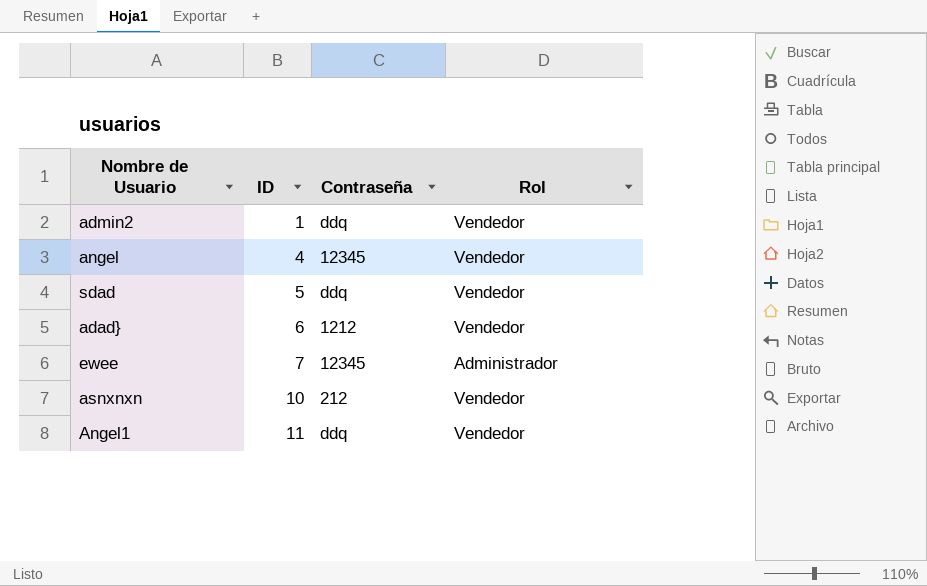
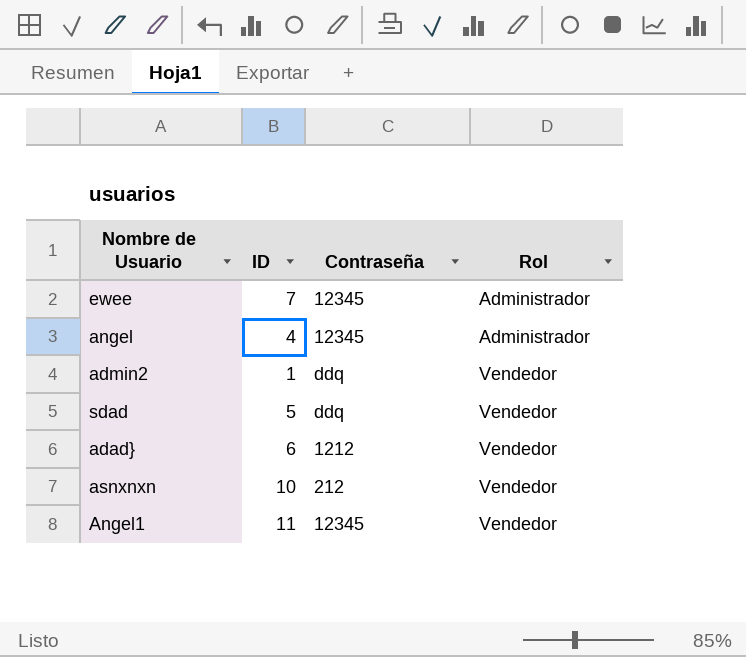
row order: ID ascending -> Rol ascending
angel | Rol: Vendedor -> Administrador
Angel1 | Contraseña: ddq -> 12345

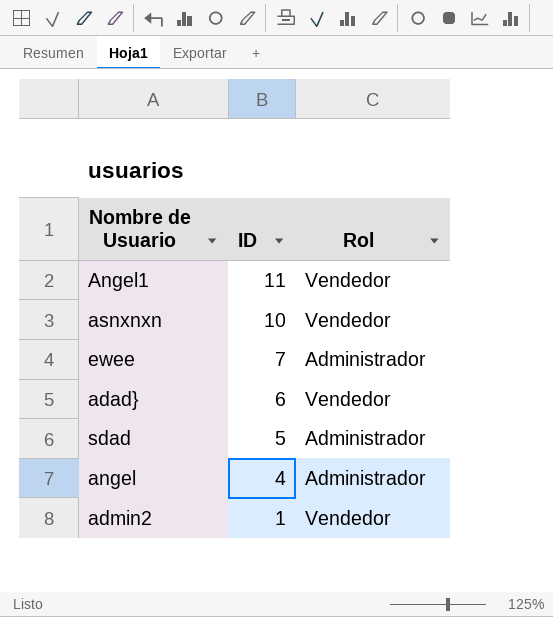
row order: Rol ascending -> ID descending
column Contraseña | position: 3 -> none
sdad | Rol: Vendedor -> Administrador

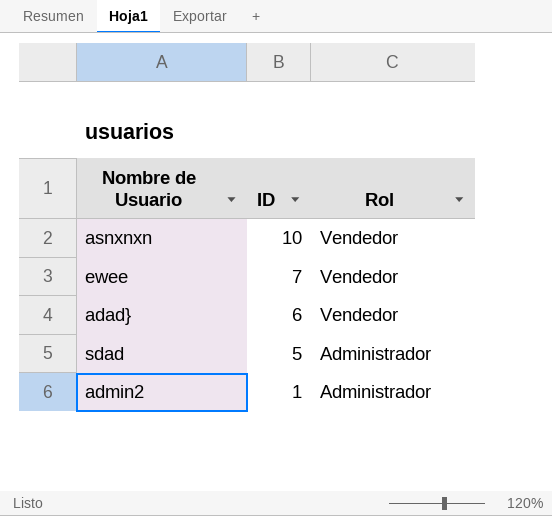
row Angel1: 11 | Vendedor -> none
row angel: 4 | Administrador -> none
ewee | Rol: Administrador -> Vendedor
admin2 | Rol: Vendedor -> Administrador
________________________
▸ BRIEF: Would you copy out the data exactly, leaving every picture out?

▸ SOLUTION FOR THIS EXERCISE:
row order: ID ascending -> Rol ascending
angel | Rol: Vendedor -> Administrador
Angel1 | Contraseña: ddq -> 12345

row order: Rol ascending -> ID descending
column Contraseña | position: 3 -> none
sdad | Rol: Vendedor -> Administrador

row Angel1: 11 | Vendedor -> none
row angel: 4 | Administrador -> none
ewee | Rol: Administrador -> Vendedor
admin2 | Rol: Vendedor -> Administrador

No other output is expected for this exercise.